▸ Information shown:
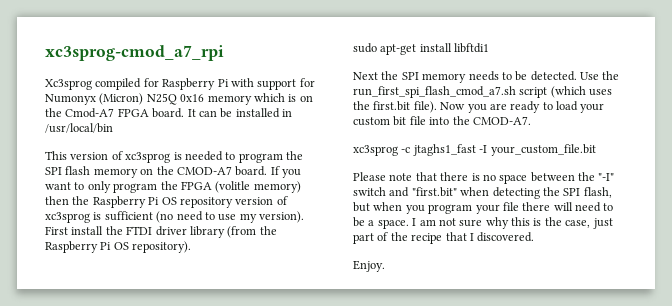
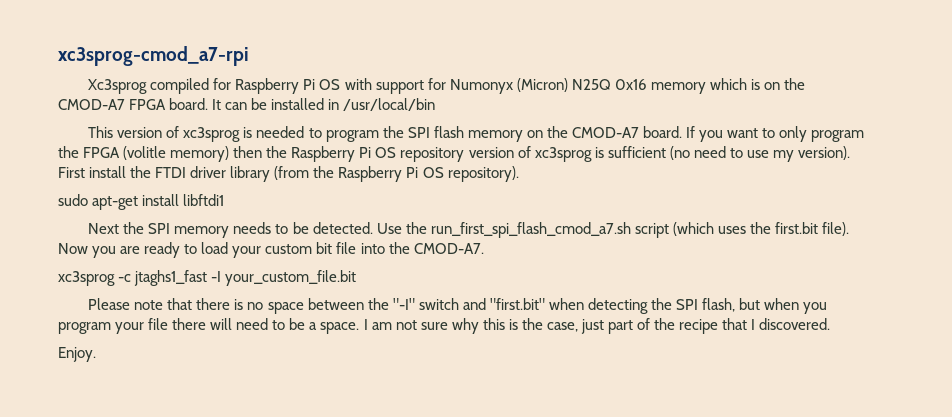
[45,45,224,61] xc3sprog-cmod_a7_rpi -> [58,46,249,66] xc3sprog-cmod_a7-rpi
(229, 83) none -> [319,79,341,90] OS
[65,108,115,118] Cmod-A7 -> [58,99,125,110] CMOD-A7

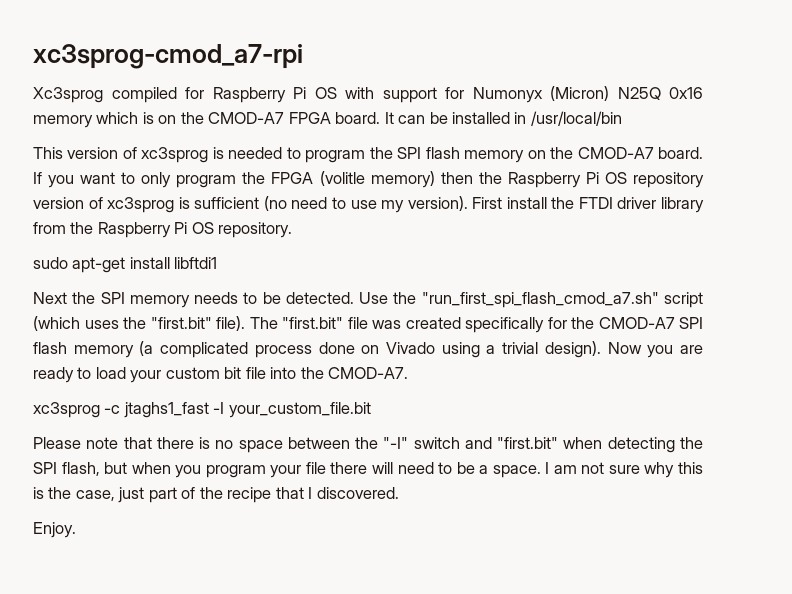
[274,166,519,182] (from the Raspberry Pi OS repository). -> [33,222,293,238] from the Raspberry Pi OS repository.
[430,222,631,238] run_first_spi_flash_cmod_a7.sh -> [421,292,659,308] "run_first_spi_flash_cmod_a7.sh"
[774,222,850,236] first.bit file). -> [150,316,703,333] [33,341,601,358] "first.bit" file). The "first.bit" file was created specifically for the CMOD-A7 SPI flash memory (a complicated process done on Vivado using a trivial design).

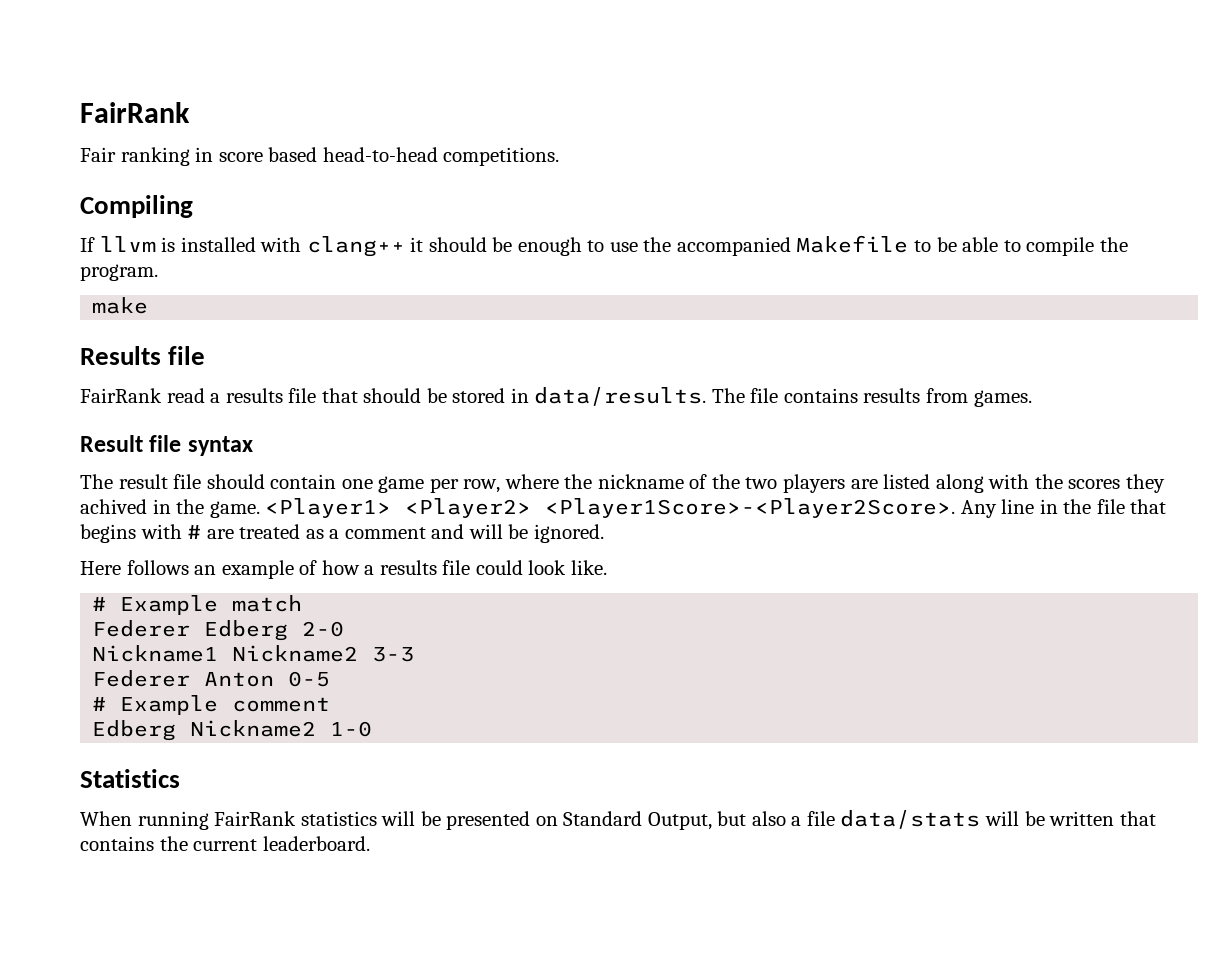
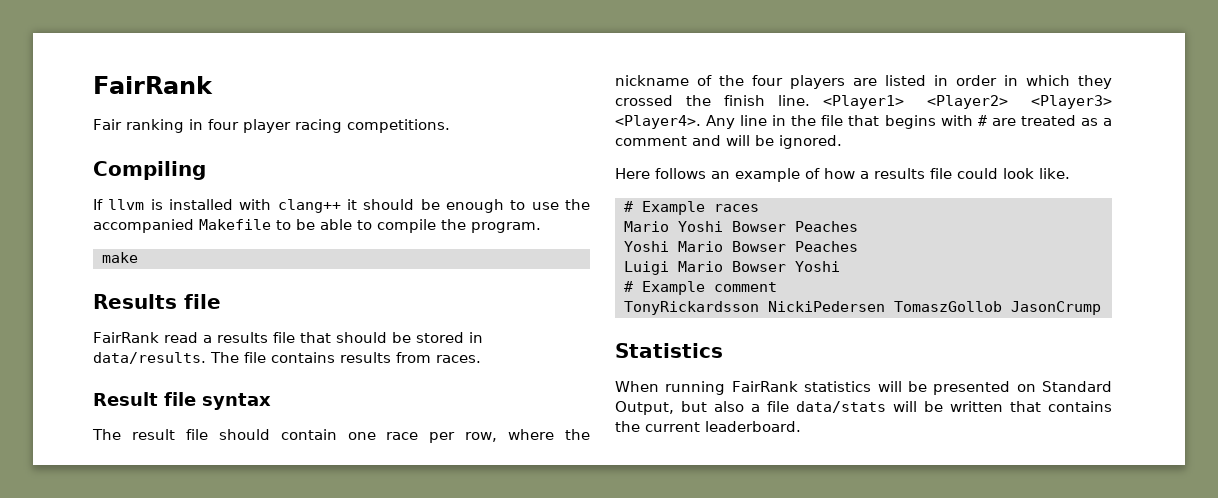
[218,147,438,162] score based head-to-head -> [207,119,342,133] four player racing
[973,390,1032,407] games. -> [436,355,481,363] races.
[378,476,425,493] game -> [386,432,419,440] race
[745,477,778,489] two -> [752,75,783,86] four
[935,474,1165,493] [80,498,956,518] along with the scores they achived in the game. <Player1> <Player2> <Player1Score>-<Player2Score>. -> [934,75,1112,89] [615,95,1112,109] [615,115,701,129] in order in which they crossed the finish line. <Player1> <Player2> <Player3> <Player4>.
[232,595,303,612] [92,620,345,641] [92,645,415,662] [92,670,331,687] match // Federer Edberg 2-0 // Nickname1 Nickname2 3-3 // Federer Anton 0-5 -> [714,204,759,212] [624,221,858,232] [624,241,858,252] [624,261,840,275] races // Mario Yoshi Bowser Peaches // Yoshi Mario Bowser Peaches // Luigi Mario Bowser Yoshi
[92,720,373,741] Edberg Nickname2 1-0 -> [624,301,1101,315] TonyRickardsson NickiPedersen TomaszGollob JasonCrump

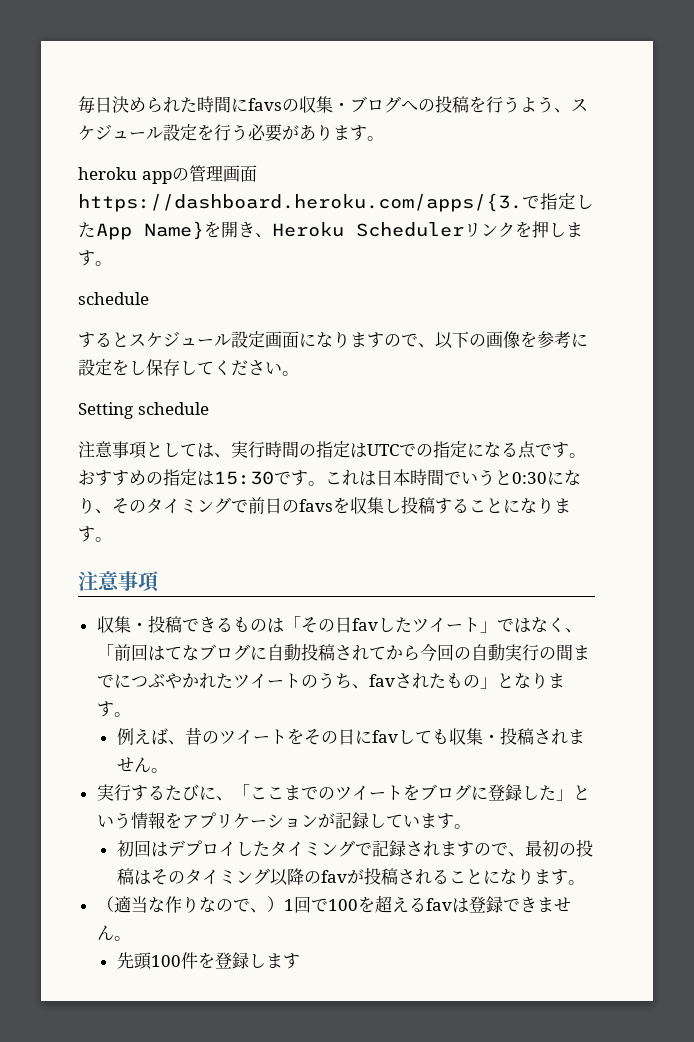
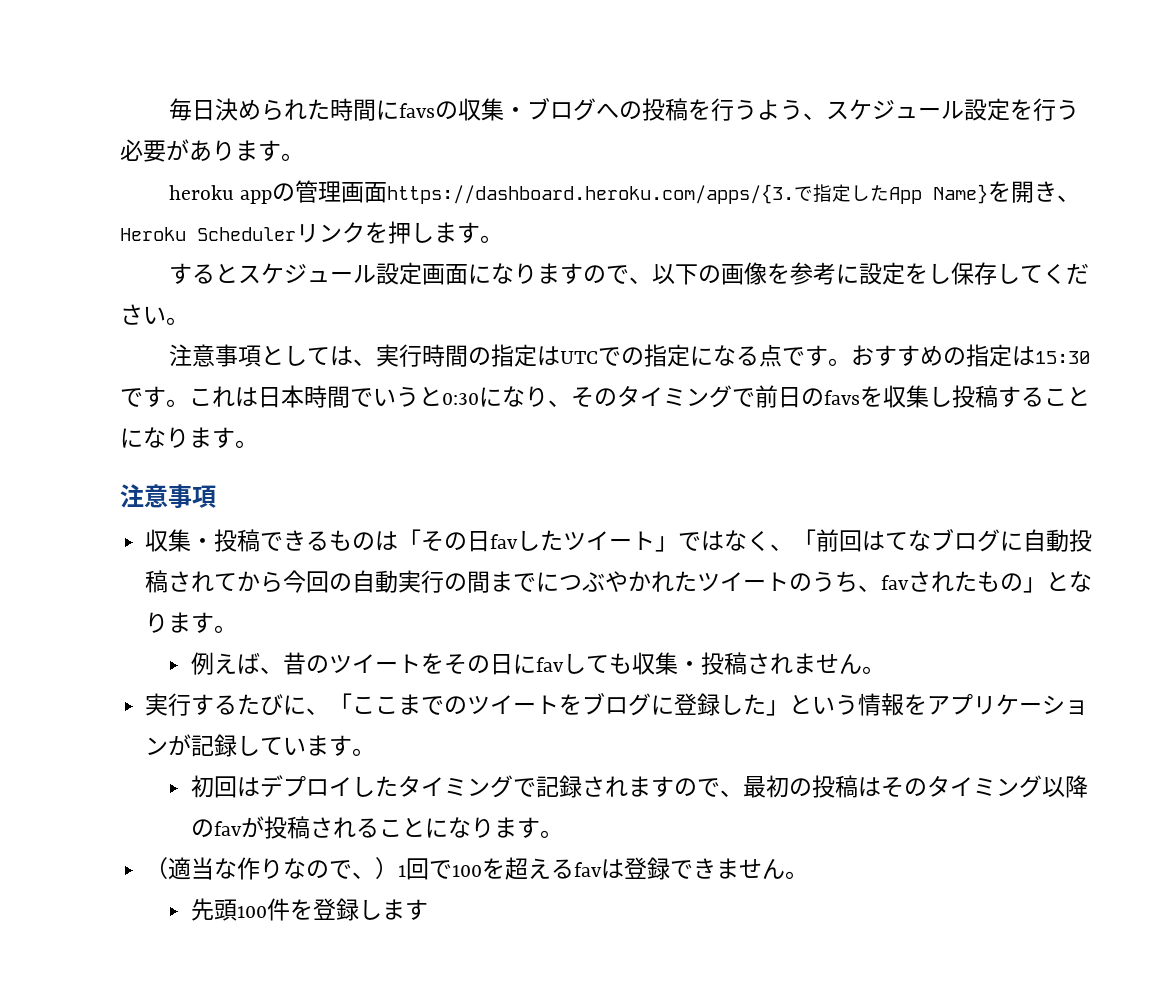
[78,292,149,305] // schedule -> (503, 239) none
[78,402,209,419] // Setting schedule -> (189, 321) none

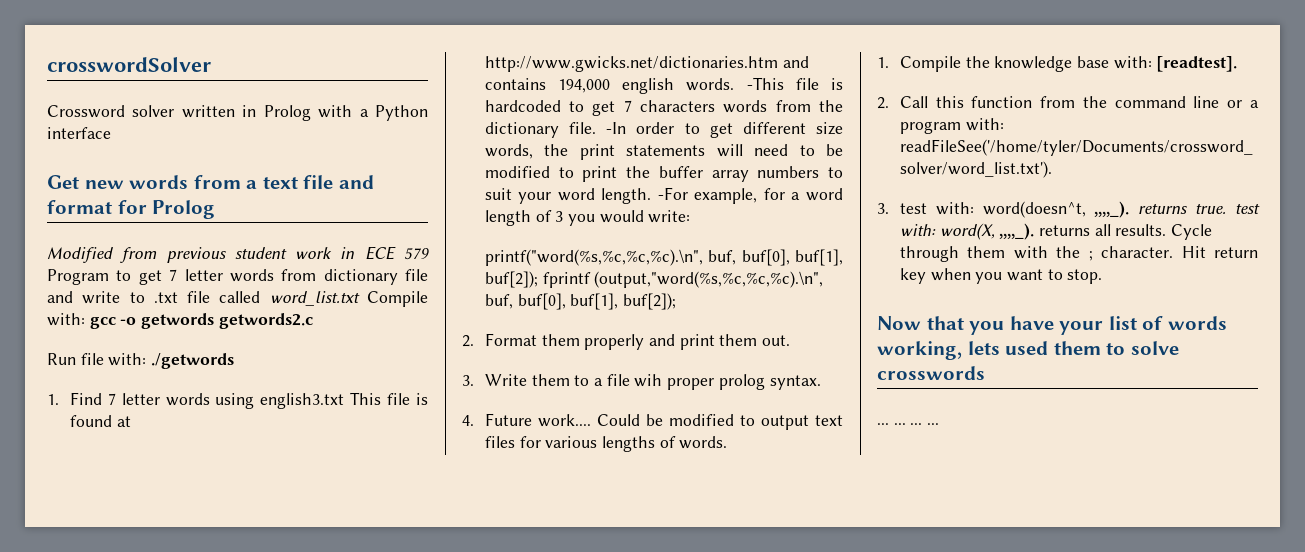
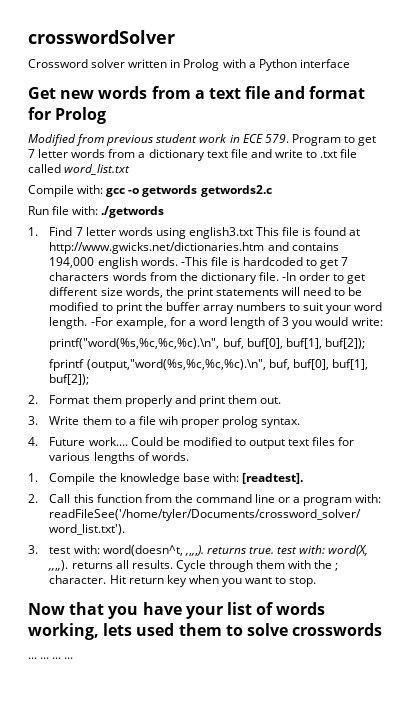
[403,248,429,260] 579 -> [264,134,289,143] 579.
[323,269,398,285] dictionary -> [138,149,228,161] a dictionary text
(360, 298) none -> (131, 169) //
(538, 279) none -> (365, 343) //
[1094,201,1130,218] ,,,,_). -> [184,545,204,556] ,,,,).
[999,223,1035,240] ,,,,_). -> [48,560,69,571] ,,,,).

▸ The task:
Retype the entries above exactly. Stop after the line containing "[935,474,1165,493] [80,498,956,518] along", and omit the pictures.

▸ Answer section:
[45,45,224,61] xc3sprog-cmod_a7_rpi -> [58,46,249,66] xc3sprog-cmod_a7-rpi
(229, 83) none -> [319,79,341,90] OS
[65,108,115,118] Cmod-A7 -> [58,99,125,110] CMOD-A7

[274,166,519,182] (from the Raspberry Pi OS repository). -> [33,222,293,238] from the Raspberry Pi OS repository.
[430,222,631,238] run_first_spi_flash_cmod_a7.sh -> [421,292,659,308] "run_first_spi_flash_cmod_a7.sh"
[774,222,850,236] first.bit file). -> [150,316,703,333] [33,341,601,358] "first.bit" file). The "first.bit" file was created specifically for the CMOD-A7 SPI flash memory (a complicated process done on Vivado using a trivial design).

[218,147,438,162] score based head-to-head -> [207,119,342,133] four player racing
[973,390,1032,407] games. -> [436,355,481,363] races.
[378,476,425,493] game -> [386,432,419,440] race
[745,477,778,489] two -> [752,75,783,86] four
[935,474,1165,493] [80,498,956,518] along with the scores they achived in the game. <Player1> <Player2> <Player1Score>-<Player2Score>. -> [934,75,1112,89] [615,95,1112,109] [615,115,701,129] in order in which they crossed the finish line. <Player1> <Player2> <Player3> <Player4>.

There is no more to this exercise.